#### [REQUIREMENT]
Every line below must be reproduced exactly; no pictures are to be included.

+---+

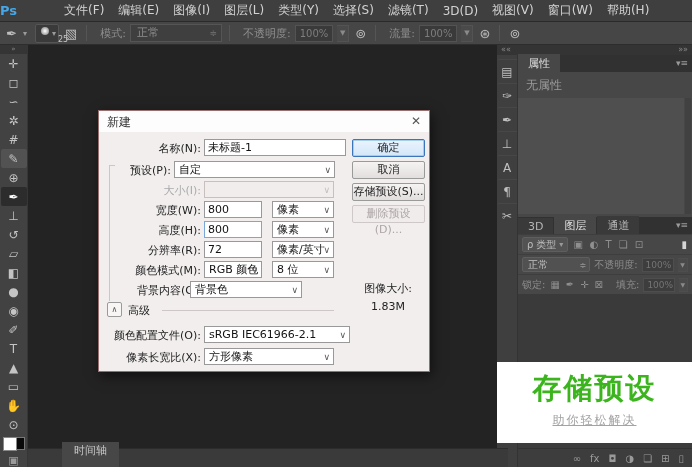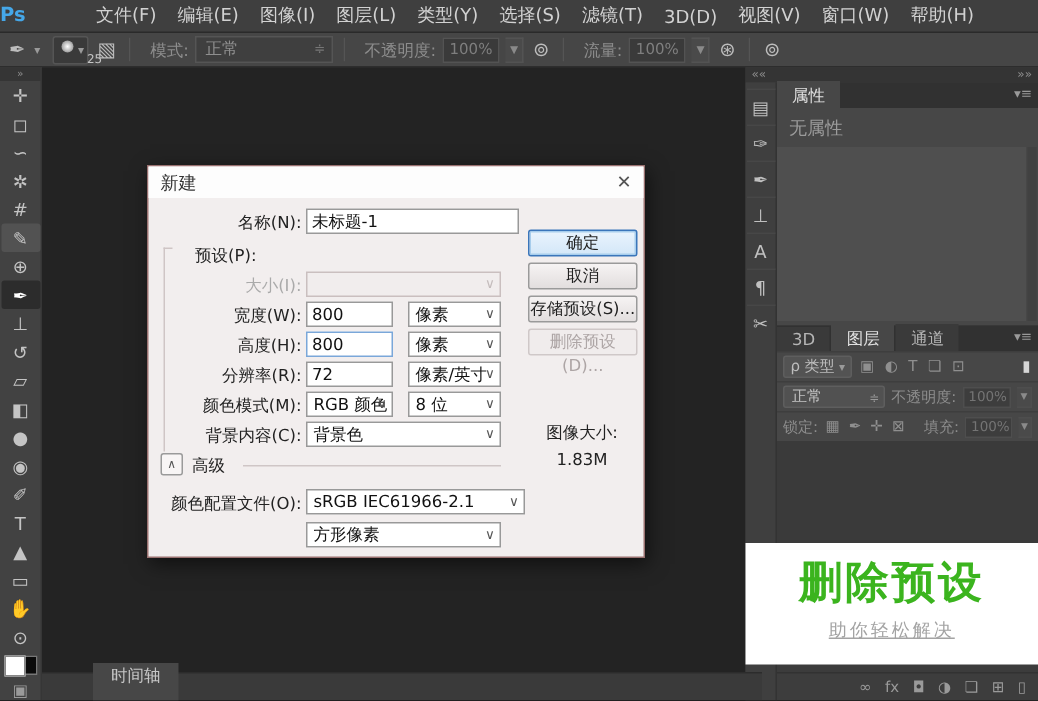"确定" .dbtn { margin-top: 14px -> none }
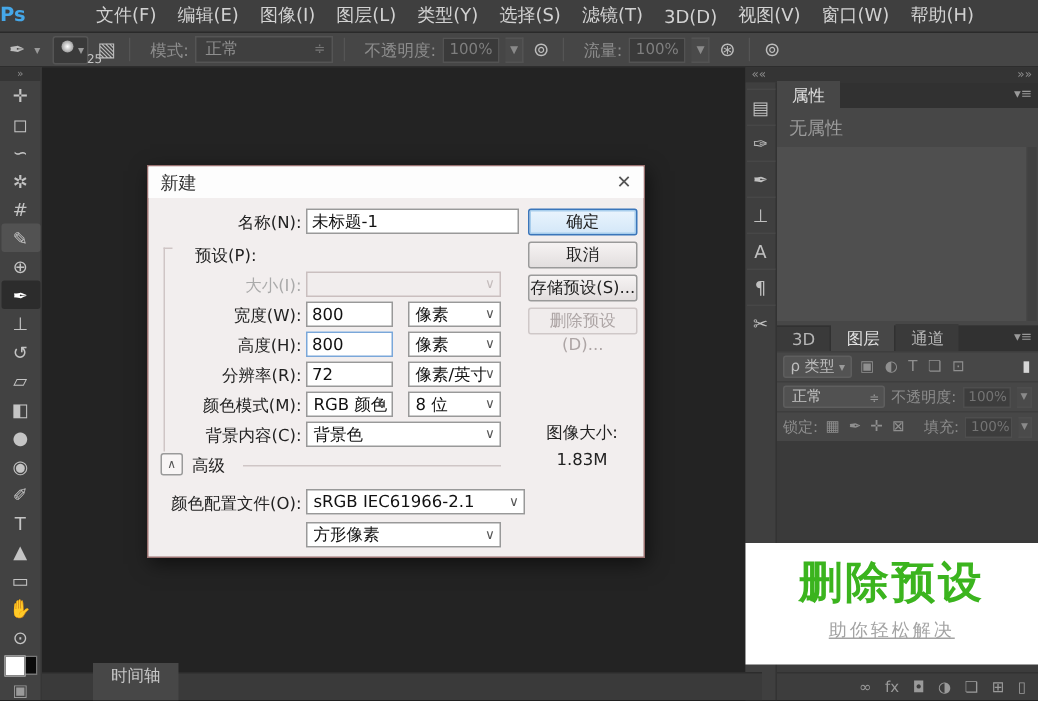"自定" div.dd { html: none -> <div> <span>自定</span> </div> }
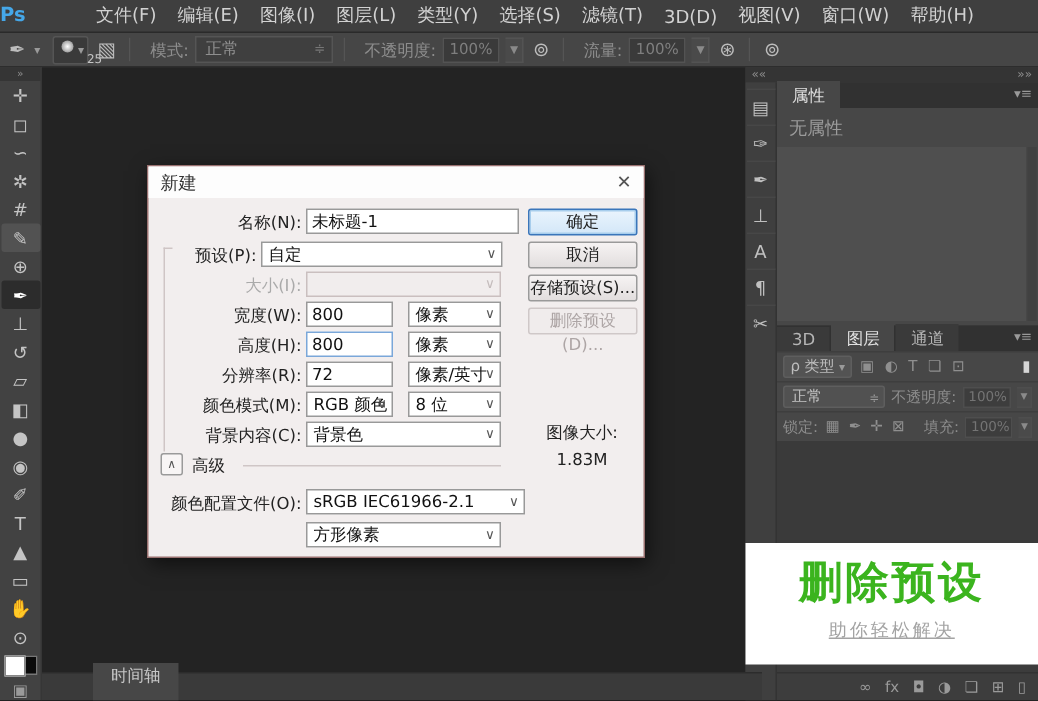"背景色" div.dd { left: 97px -> 83px; width: 130px -> 112px }
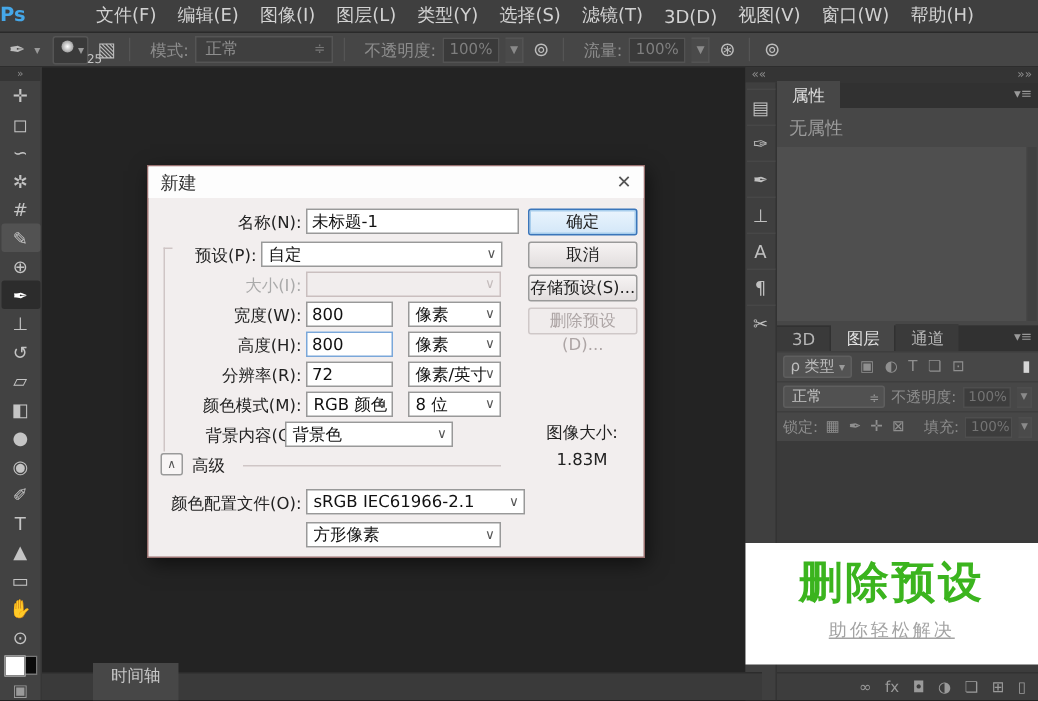"像素长宽比(X):" span.dlabel { html: none -> <span>像素长宽比(X):</span> }
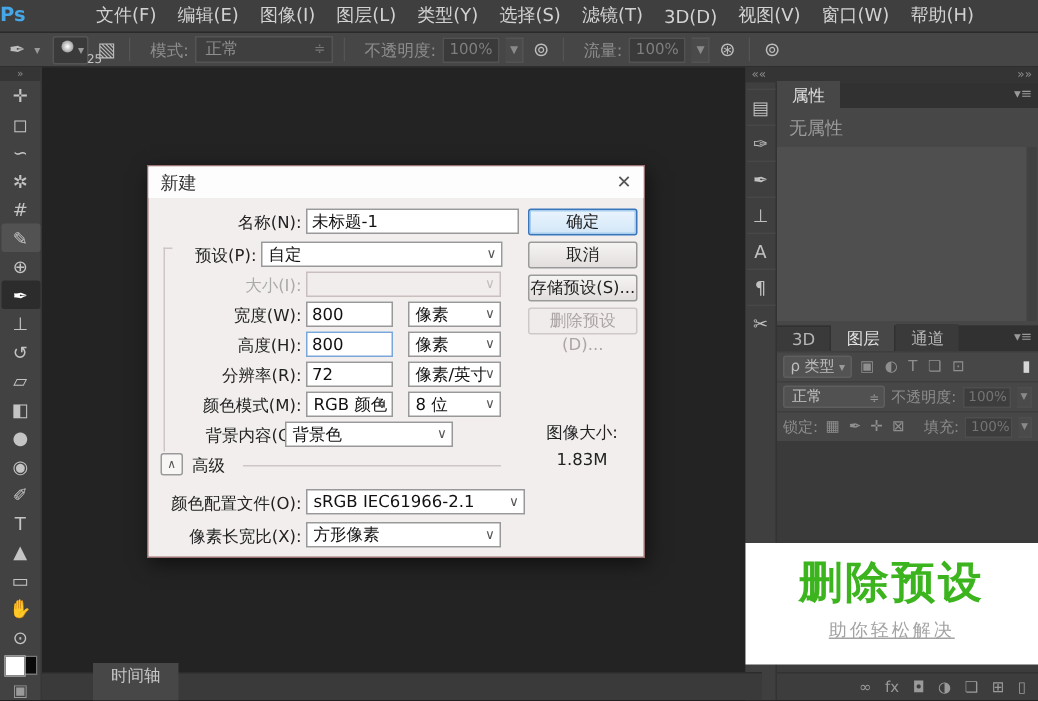"删除预设" div.wm-title { text: 删除 -> 存储 }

+---+

#### [RESPONSE AREA]
"确定" .dbtn { margin-top: 14px -> none }
"自定" div.dd { html: none -> <div> <span>自定</span> </div> }
"背景色" div.dd { left: 97px -> 83px; width: 130px -> 112px }
"像素长宽比(X):" span.dlabel { html: none -> <span>像素长宽比(X):</span> }
"删除预设" div.wm-title { text: 删除 -> 存储 }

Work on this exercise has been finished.